In real life, Joe actually recognized the similarity to Newcomb’s problem, realizing for the first time that he must become updateless decision agent, and noting his 90% certainty, he self-modified by adopting a moral pre-commitment to never leaving Kate should they marry, proposed to her sincerely, and the rest is history. No joke! That’s if Joe’s account is accurate, mind you.
1 This is not a social commentary, but an illustration that probabilistic Newcomblike scenarios can and do exist. Although this also does not hinge on whether you believe Joe’s account, I have provided it as-is nonetheless.
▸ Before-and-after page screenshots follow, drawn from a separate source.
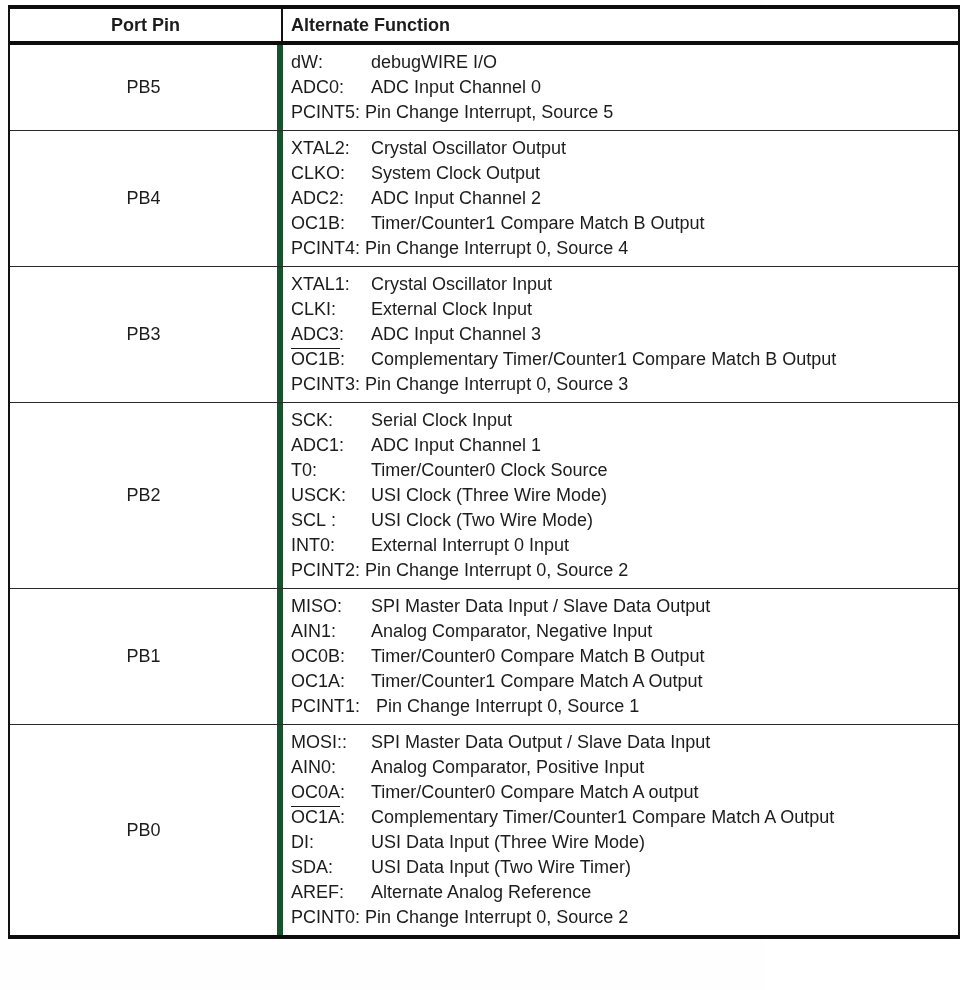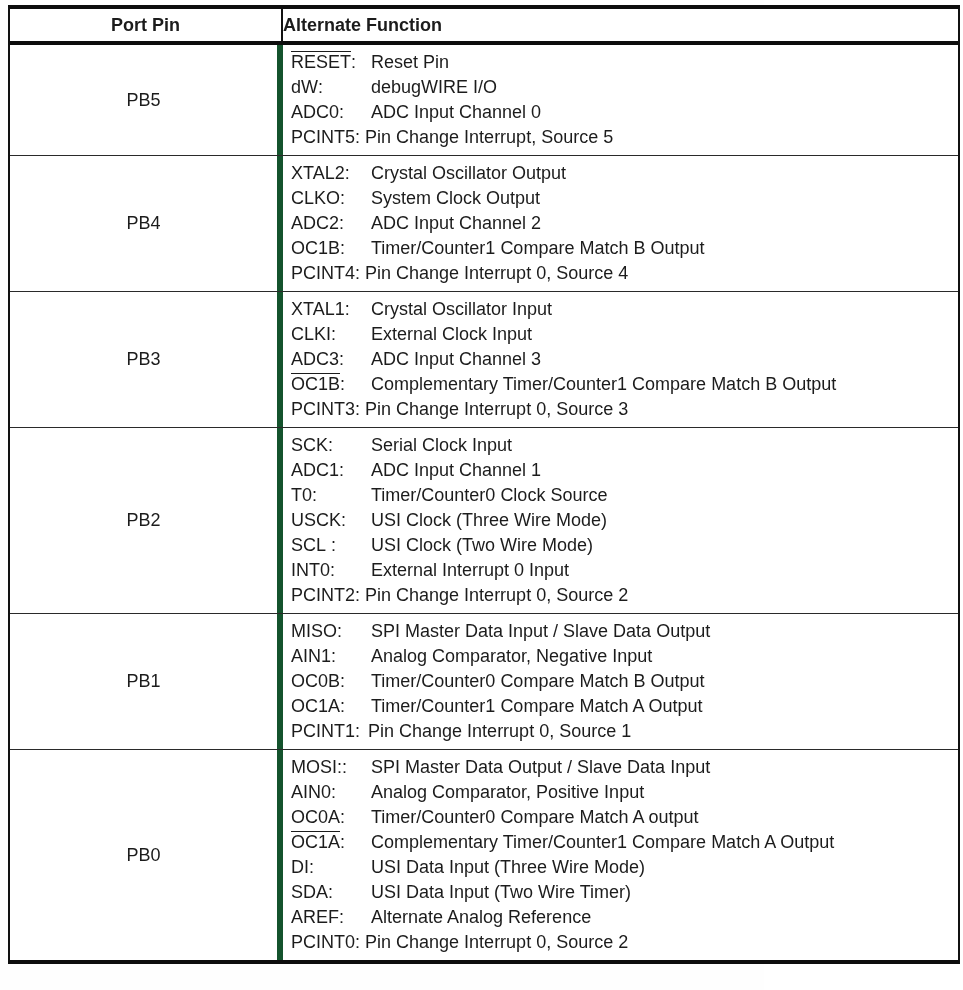"Alternate Function" .header-cell.fn-col { padding-left: none -> 8px }
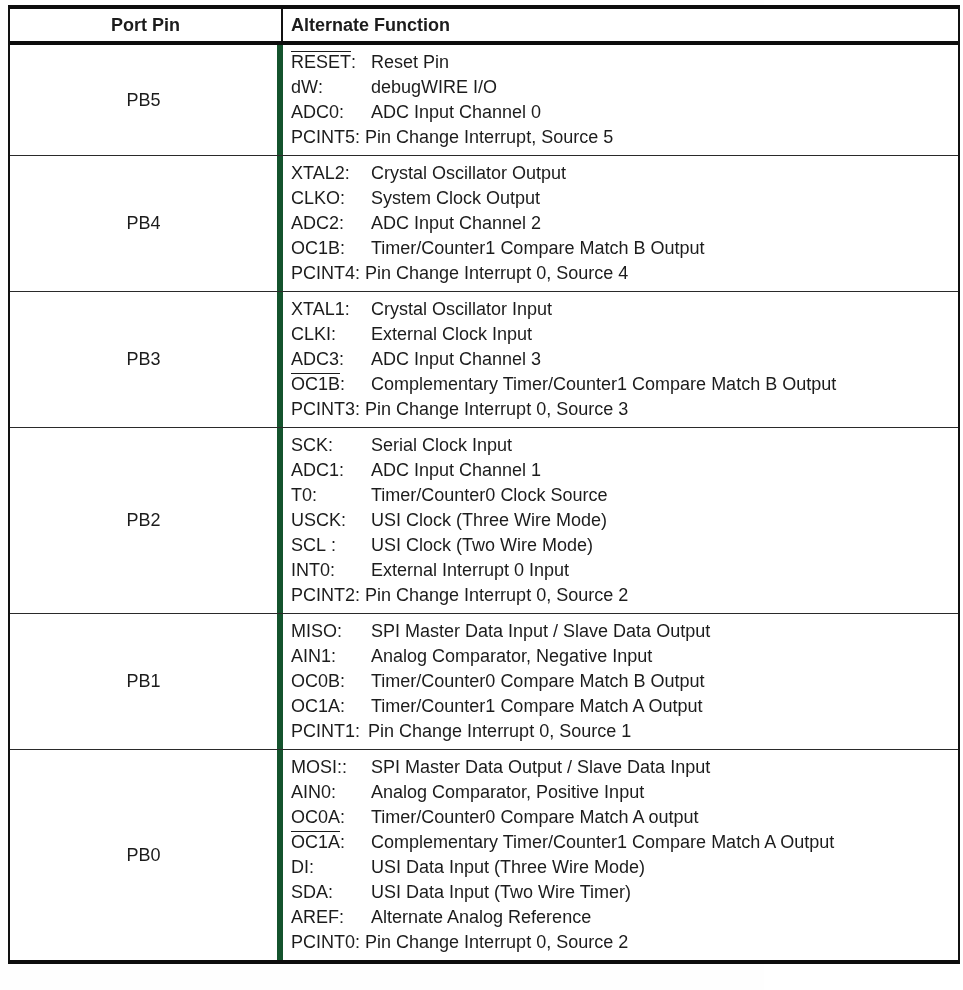"RESET: Reset Pin" div.fn-line { html: <div><span><span>RESET</span><span>:</span></span><span>Reset Pin</span></div> -> none }
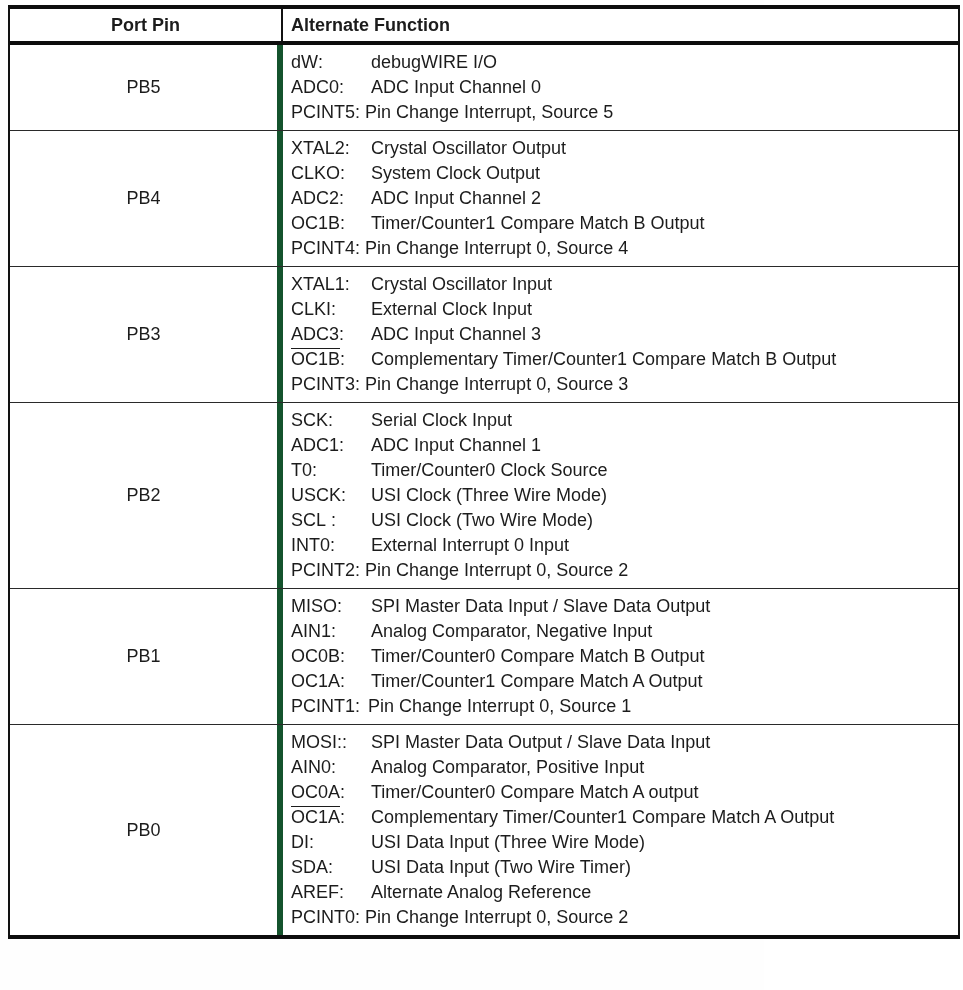"Pin Change Interrupt 0, Source 1" .fn-line.notab.nogap .desc { margin-left: 8px -> 16px }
2 If you care about causal reasoning, the other half of what’s supposed to make Newcomb confusing, then Joe’s problem is more like Kavka’s (so this post accidentally shows how Kavka and Newcomb are similar). But the distinction is instrumentally irrelevant: the point is that he can benefit from decision mechanisms that are evidential and time-invariant, and you don’t need “unreasonable certainties” or “paradoxes of causality” for this to come up.
3 Newcomb involves “strong” dominance, with the second row always strictly better, but that’s not essential to this post. In any case, I could exhibit strong dominance by removing “if they do get married” from Kate’s proposal requirement, but I decided against it, favoring instead the actual account of events.